Może ci dadzą więcej niż te pięć stów brutto jak ostatnio. A może tym razem będzie siódemka na przodzie? – zażartowała i wybuchnęła śmiechem. Ale zaraz spoważniała. – A tak serio, to trzymam kciuki. Jak ci nie dadzą, to ja osobiście napiszę anonim do HR-ów.

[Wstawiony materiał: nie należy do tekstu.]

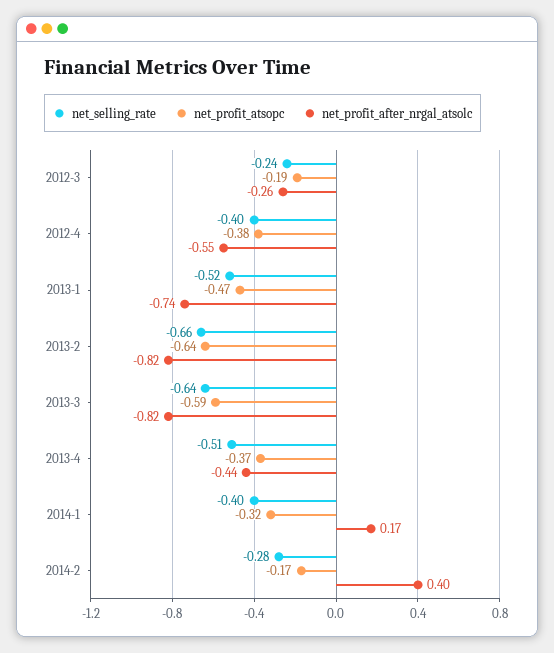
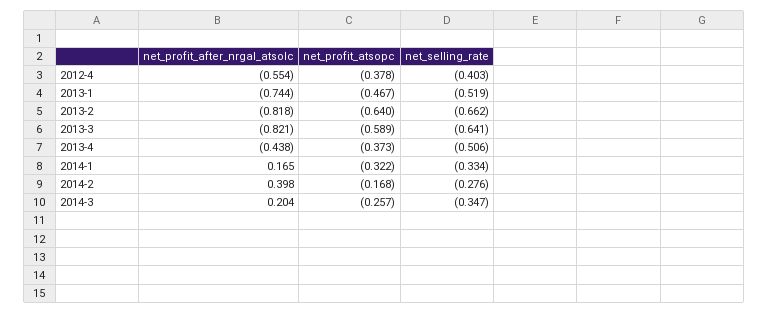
net_selling_rate, 2012-3: -0.24 -> none
net_profit_atsopc, 2012-3: -0.19 -> none
net_profit_after_nrgal_atsolc, 2012-3: -0.26 -> none
net_selling_rate, 2014-1: -0.4 -> -0.334
net_profit_after_nrgal_atsolc, 2014-3: none -> 0.204
net_profit_atsopc, 2014-3: none -> -0.257
net_selling_rate, 2014-3: none -> -0.347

Wtedy jeszcze się śmiałam. Nawet, gdy zobaczyłam, jak do biura wchodzi prezes z teczką i miną pełną biznesowej powagi. Zawsze miał taką, gdy był gotów dać jakiś motywacyjny speech. Usiadł przy stole konferencyjnym, poprawił mankiet i pokiwał głową do naszej dyrektor marketingu.

– Drodzy, ten kwartał był wyjątkowy. Mamy wzrosty, mamy progres, mamy wiele powodów do dumy. A to wszystko dzięki wam. – Prezes robił pauzy jak zawodowy aktor. – Chcemy dziś was docenić. Każdy z was dostanie coś od firmy.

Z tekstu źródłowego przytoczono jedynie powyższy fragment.